Marie Scott s’est vu décerner la Légion d’honneur, la plus haute distinction honorifique française qu’elle estime ne pas mériter n’ayant pas combattu même si elle dit tout de même ressentir une “immense fierté” pour l’effort collectif.

“C’est comme si je la recevais pour tous ces gens à Fort Southwick, qui ce jour-là ont travaillé pour faciliter l’Opération Overlord”.

La cérémonie de décoration officielle aura lieu mercredi, en Normandie.

Mais c’est surtout l’une de ses filles, devenue citoyenne française en 2001, et ses trois petits-enfants qui la font se sentir étroitement proche du pays qu’elle a contribué à libérer.

“J’ai maintenant un lien direct avec la France plutôt qu’une ligne directe” de communication, plaisante-t-elle.

“Un peu plus d’humanité” –

Bien qu‘âgée, Marie Scott cultive sa petite routine autonome. Lever à six heures, balade, déjeuner à la maison, sieste l’après-midi et pas de télévision avant le début de la soirée. Dans son appartement, bien ordonné, on trouve de multiples CD et cassettes d’opéra. Des photos de familles tapissent les murs.

“Aussi obscure que ma vie a pu être, elle a aussi été pleine. Banale mais incroyablement chanceuse.
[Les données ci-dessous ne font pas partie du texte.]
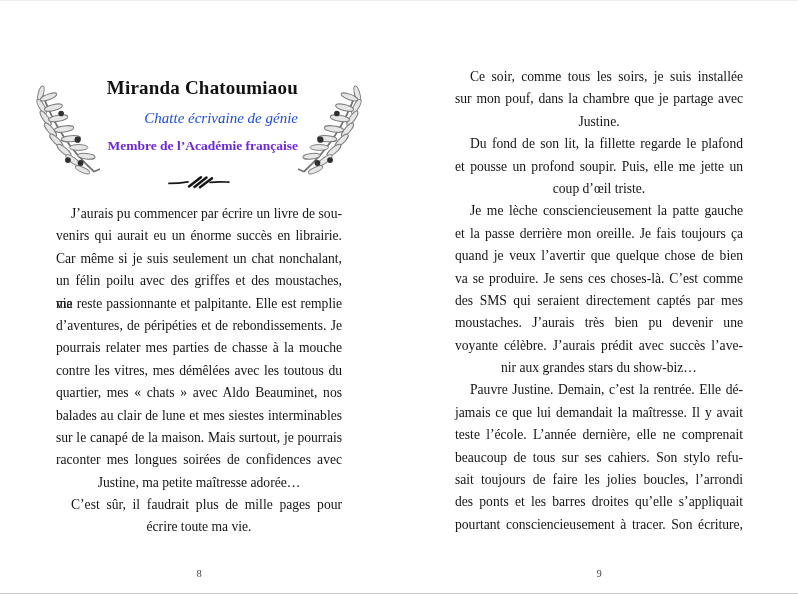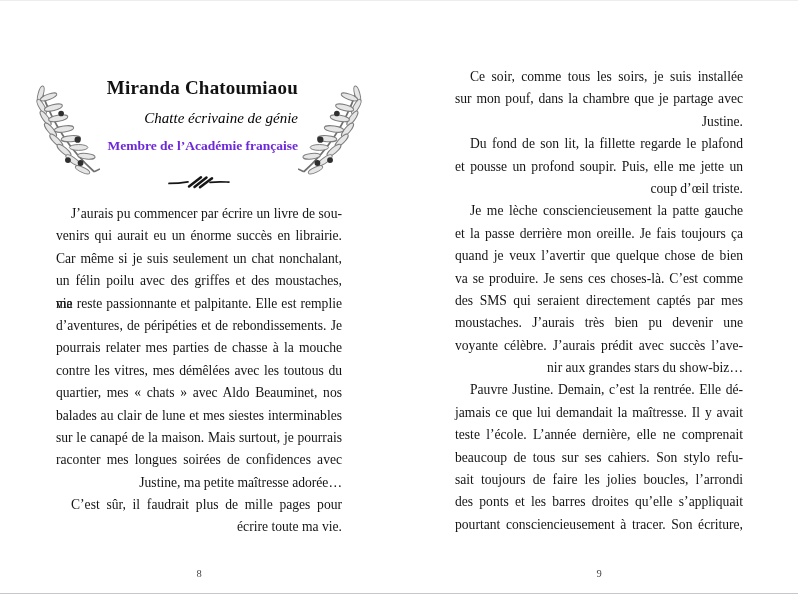"Chatte écrivaine de génie" .author-subtitle { color: #000000 -> #1d4ed8 }
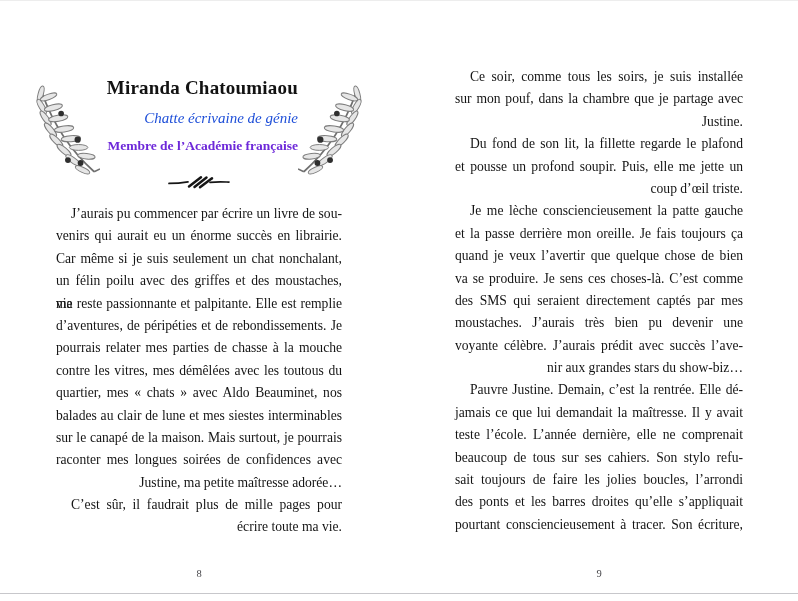"Justine." .line { text-align: right -> center }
J’ai eu une bonne et heureuse vie”, juge-t-elle, consciente des vies volées par la Seconde Guerre mondiale.

Si elle a, après le conflit, travaillé comme secrétaire puis fonctionnaire, elle a gardé de son expérience de standardiste une certaine aisance avec les technologies de communication: la nonagénaire a un téléphone portable pour les urgences, se familiarise actuellement avec un iPad… et a un dernier message à relayer aux jeunes générations qui, elle l’espère, n’auront jamais à connaître les sacrifices de son époque.

“Soyez tolérants envers les autres, ceux qui ont une vie différente; ayez de la gentillesse et de la compassion pour ceux qui ne sont pas aussi chanceux que vous”, intime-t-elle. “Les guerres sont provoquées parce que les gens oublient leur humanité. Alors un peu plus d’humanité ne serait pas de trop”.